2018 iT 邦幫忙鐵人賽

DAY 25

AI & Machine Learning

到底是在learning什麼拉系列第 25 篇

[day 24] 深度學習-小範例

2018鐵人賽 machine learning

nylon

團隊晶心壯士

2018-01-12 21:54:00

4194 瀏覽

分享至

Using deep features to build an image classifier

接下來會談兩個用 deep learning 上有趣的小範例，一個是這個章節要談的 image classifier ，而下個章節將帶來 retrieve images，兩者皆包含 deep features

Loading image data

老樣子同樣先載入要做圖像分析的資料集，課程中引用的資料集叫做SIFR10，接下來將會選擇它的一個子集(包含四種物品)，來去嘗試分辨

同樣的也需要分成 train set 和 test set

import graphlab

# Load a common image analysis dataset
image_train = graphlab.SFrame('image_train_data/')
image_test = graphlab.SFrame('image_test_data/')

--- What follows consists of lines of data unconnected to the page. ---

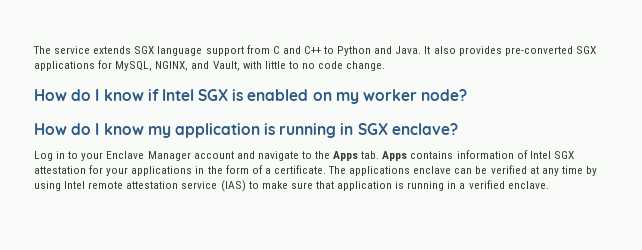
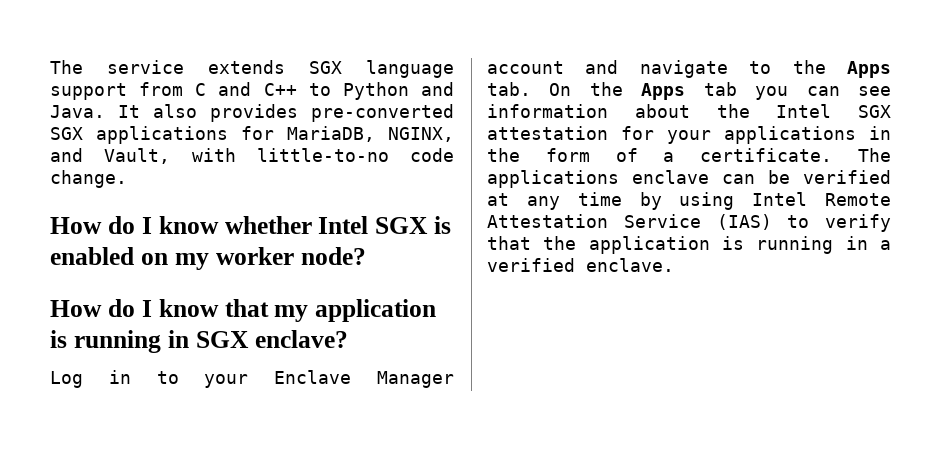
[115,61,153,71] MySQL, -> [287,126,375,142] MariaDB,
[264,61,315,69] little to no -> [256,148,389,162] little-to-no
[147,89,159,101] if -> [224,216,312,234] whether
(144, 129) none -> [224,299,269,317] that
[382,150,528,161] Apps contains information of -> [549,82,891,100] [487,104,750,118] On the Apps tab you can see information about the
[88,180,334,192] remote attestation service (IAS) to make sure that -> [825,193,891,206] [487,214,891,232] [487,236,577,250] Remote Attestation Service (IAS) to verify that the

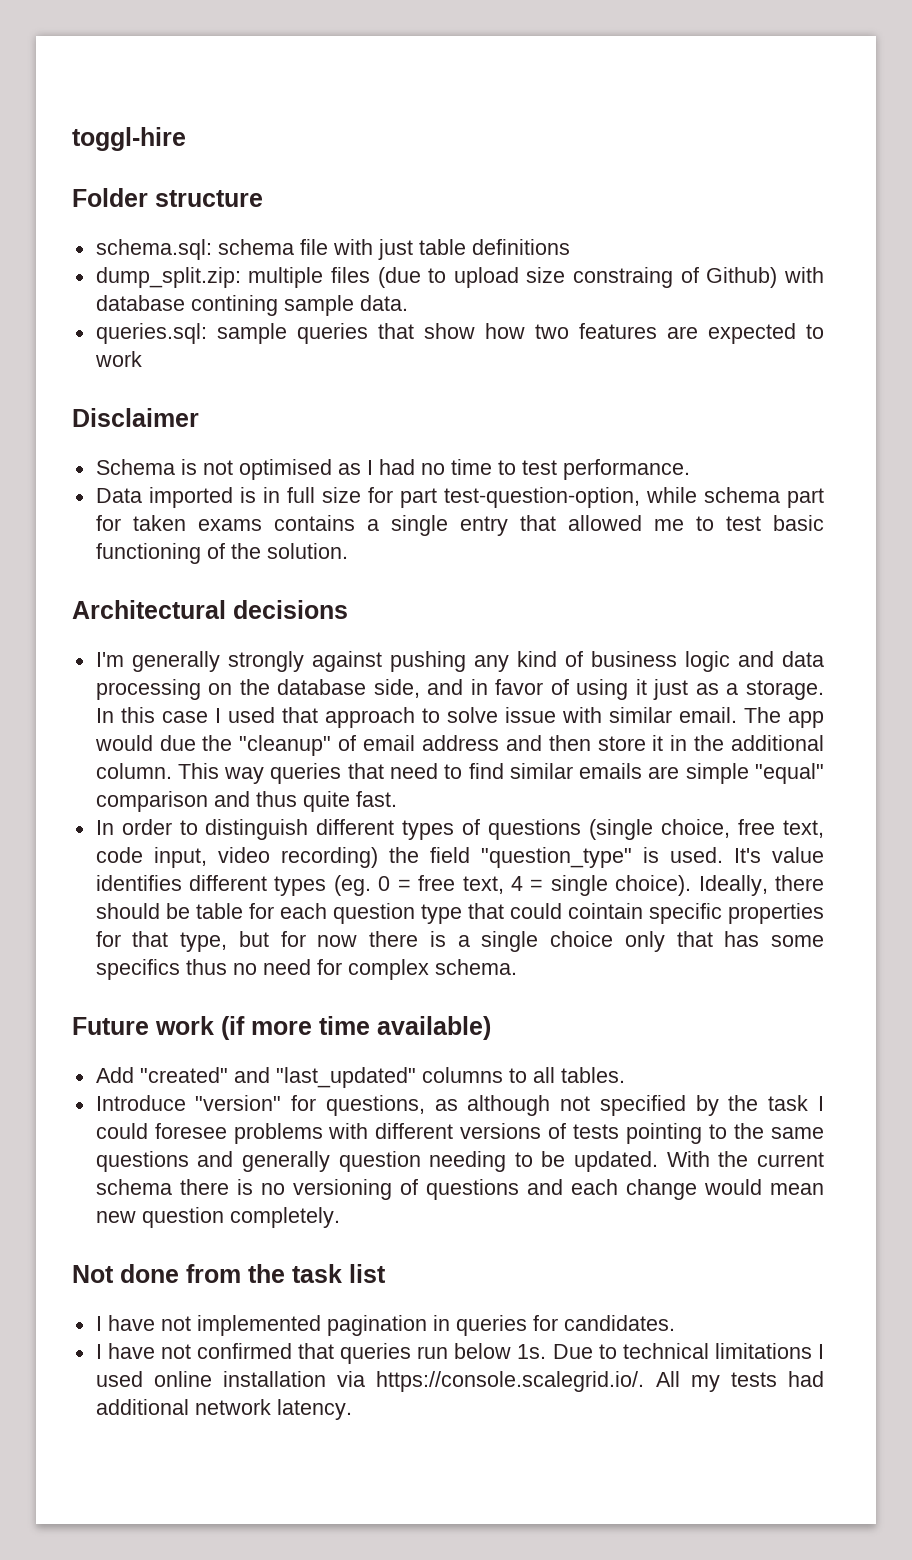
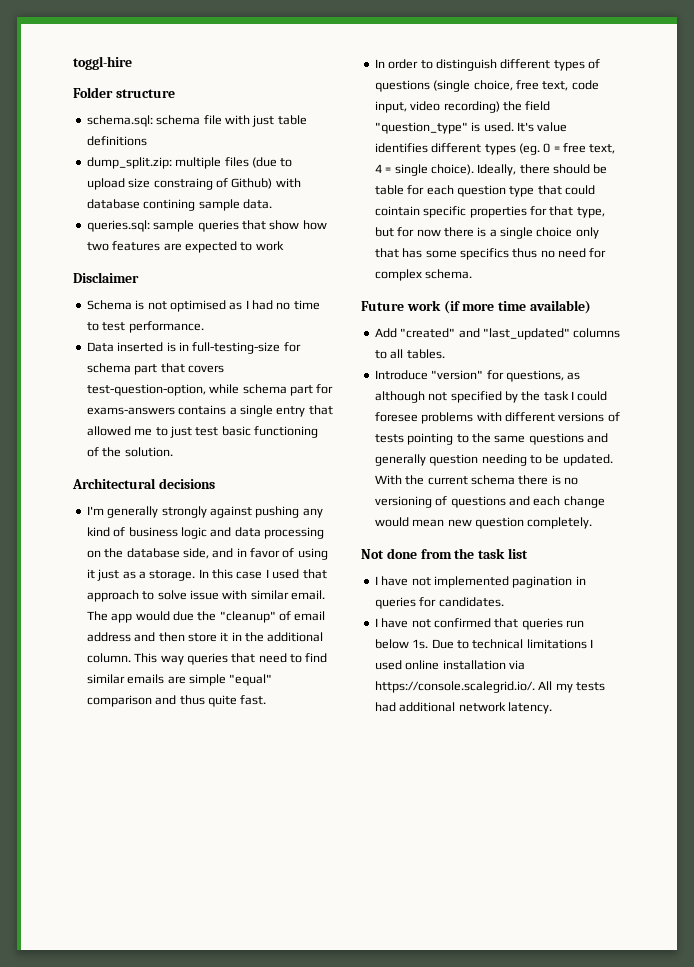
[148,487,233,508] imported -> [117,342,164,352] inserted
[286,487,437,508] full size for part -> [192,342,301,354] [86,363,224,375] full-testing-size for schema part that covers
[132,515,262,531] taken exams -> [86,407,175,415] exams-answers
(714, 523) none -> [169,426,192,438] just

接著我們可以來看看原始資料的樣子，因為我們只關心圖像，所以這邊只顯示圖像

你可以發現有鳥、貓、狗、車子，這個資料集總共包含了這四個類別

# Exploring the image data
image_train['image'].show()

Training & evaluating a classifier using raw image pixels

接著我們打算在這個資料中訓練出一個基礎模型，我們要做第一件事情不是使用圖片

而是使用圖片的像素(pixels)，基於像素的基礎訓練分類器，然後觀察效果

**像素是我們的特徵，但不是 deep feature **

這裡將選用最基礎的 logistic regression，每一張圖片都有它的label，所以我們訓練的目標就是它

# Train a classifier on the raw image pixels
raw_pixel_model = graphlab.logistic_classifier.create(image_train,target='label',
                                                      features=['image_array'])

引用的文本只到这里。